→ **REQUIREMENT**
Give again, unaltered, the lines of the listing below that run from the line having "yhat, 2025-03-16: none -> 300" through the line having "2023-09-28: 2900 -> 3500".

==== INFORMATION SHOWN

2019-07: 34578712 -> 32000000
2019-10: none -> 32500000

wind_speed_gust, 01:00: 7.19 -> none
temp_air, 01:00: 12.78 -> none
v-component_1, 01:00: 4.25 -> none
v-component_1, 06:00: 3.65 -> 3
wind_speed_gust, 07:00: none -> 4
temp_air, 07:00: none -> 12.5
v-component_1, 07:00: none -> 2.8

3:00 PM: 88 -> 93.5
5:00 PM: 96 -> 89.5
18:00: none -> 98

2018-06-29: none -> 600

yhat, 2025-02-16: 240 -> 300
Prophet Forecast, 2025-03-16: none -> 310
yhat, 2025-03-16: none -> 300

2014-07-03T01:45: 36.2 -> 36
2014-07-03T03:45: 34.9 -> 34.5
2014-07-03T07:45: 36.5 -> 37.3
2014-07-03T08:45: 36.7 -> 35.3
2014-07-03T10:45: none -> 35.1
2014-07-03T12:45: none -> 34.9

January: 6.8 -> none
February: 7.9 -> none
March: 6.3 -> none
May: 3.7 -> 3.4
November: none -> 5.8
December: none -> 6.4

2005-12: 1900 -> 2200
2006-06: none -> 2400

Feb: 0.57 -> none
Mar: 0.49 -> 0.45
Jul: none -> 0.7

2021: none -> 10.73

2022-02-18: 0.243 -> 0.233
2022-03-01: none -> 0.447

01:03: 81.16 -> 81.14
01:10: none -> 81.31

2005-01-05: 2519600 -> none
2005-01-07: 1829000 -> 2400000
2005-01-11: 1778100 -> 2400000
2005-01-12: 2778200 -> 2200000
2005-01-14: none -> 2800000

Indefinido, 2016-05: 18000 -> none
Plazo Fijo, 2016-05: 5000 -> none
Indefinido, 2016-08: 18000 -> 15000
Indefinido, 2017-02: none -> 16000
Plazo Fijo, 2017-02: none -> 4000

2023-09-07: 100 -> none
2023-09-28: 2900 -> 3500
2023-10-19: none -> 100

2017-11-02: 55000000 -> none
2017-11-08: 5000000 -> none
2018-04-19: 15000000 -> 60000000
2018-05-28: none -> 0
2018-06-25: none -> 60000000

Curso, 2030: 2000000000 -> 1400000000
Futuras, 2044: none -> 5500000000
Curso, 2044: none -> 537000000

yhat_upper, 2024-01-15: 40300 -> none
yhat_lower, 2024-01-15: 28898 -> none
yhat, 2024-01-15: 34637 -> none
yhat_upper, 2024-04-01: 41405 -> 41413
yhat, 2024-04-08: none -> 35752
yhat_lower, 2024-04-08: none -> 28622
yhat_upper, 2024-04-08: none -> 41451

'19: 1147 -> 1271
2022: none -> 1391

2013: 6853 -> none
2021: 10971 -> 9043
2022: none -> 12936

========

→ **YOUR RESPONSE**
yhat, 2025-03-16: none -> 300

2014-07-03T01:45: 36.2 -> 36
2014-07-03T03:45: 34.9 -> 34.5
2014-07-03T07:45: 36.5 -> 37.3
2014-07-03T08:45: 36.7 -> 35.3
2014-07-03T10:45: none -> 35.1
2014-07-03T12:45: none -> 34.9

January: 6.8 -> none
February: 7.9 -> none
March: 6.3 -> none
May: 3.7 -> 3.4
November: none -> 5.8
December: none -> 6.4

2005-12: 1900 -> 2200
2006-06: none -> 2400

Feb: 0.57 -> none
Mar: 0.49 -> 0.45
Jul: none -> 0.7

2021: none -> 10.73

2022-02-18: 0.243 -> 0.233
2022-03-01: none -> 0.447

01:03: 81.16 -> 81.14
01:10: none -> 81.31

2005-01-05: 2519600 -> none
2005-01-07: 1829000 -> 2400000
2005-01-11: 1778100 -> 2400000
2005-01-12: 2778200 -> 2200000
2005-01-14: none -> 2800000

Indefinido, 2016-05: 18000 -> none
Plazo Fijo, 2016-05: 5000 -> none
Indefinido, 2016-08: 18000 -> 15000
Indefinido, 2017-02: none -> 16000
Plazo Fijo, 2017-02: none -> 4000

2023-09-07: 100 -> none
2023-09-28: 2900 -> 3500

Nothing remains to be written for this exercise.